If $R$ is a Noetherian commutative ring with identity and $\text{Spec } R$ has $1$ point, what is $R$? Since $R$ has exactly $1$ prime ideal, the ideal must be maximal: call it $\mathfrak{m}$ and let $k:= R/\mathfrak{m}$. Pick generators $u_1,u_2,\ldots,u_n$ of $\mathfrak{m}$ - they are obviously nilpotent and so we can choose $a_1, a_2, \ldots, a_n$ minimally so that $u_i^{a_i} = 0$.

I'm trying to construct a surjective map from $\displaystyle\frac{k[x_1,\ldots,x_n]}{(x_1^{a_1},x_2^{a_2},\ldots,x_n^{a_n})}$ to $R$ by sending $x_i$ to $u_i$, but I don't know if $R$ is a $k$-algebra. Obviously local rings don't have to be algebras over their residue fields (mixed characteristic being the natural example) but is this true in our more restricted setting?

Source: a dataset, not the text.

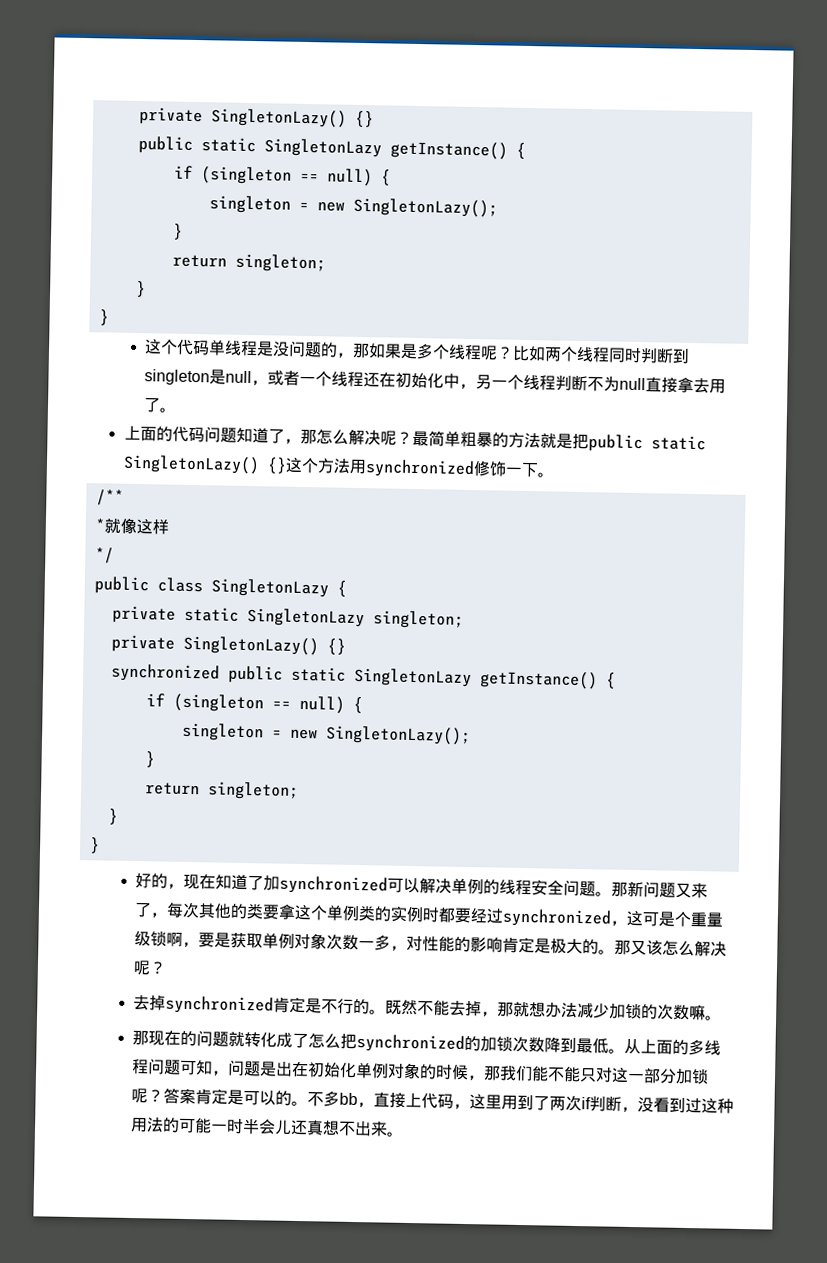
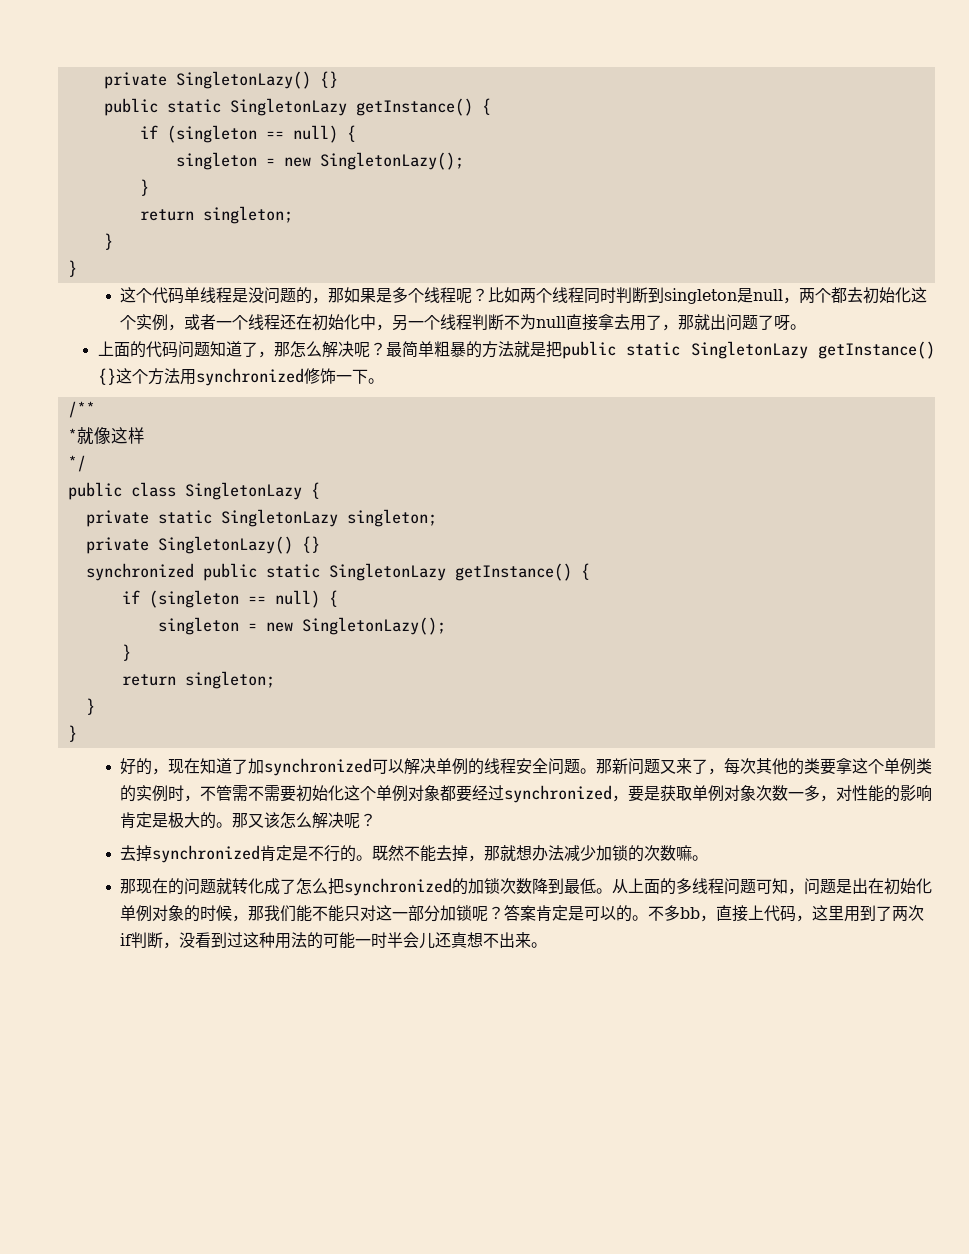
(269, 383) none -> [799,287,928,304] [120,314,185,331] 两个都去初始化这个实例，
(162, 405) none -> [662,314,791,331] ，那就出问题了呀
[122,454,260,475] SingletonLazy() -> [690,341,935,359] SingletonLazy getInstance()
[438,907,724,928] [134,931,184,947] 都要经过synchronized，这可是个重量级锁啊 -> [184,785,613,803] ，不管需不需要初始化这个单例对象都要经过synchronized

If not, can somebody come up with a counterexample?

Note: $R$ doesn't have to be Noetherian since we can consider $\text{ Spec } \displaystyle\frac{k[x_1,\ldots,x_n, \ldots]}{(x_1^{2},x_2^{2},\ldots,x_n^{2}, \ldots)}$. I'd be curious if people can address the non-Noetherian situation as well.

Edit 1: Obvious flaw pointed out. Assuming that $k$ has characteristic $0$, can the question be salvaged?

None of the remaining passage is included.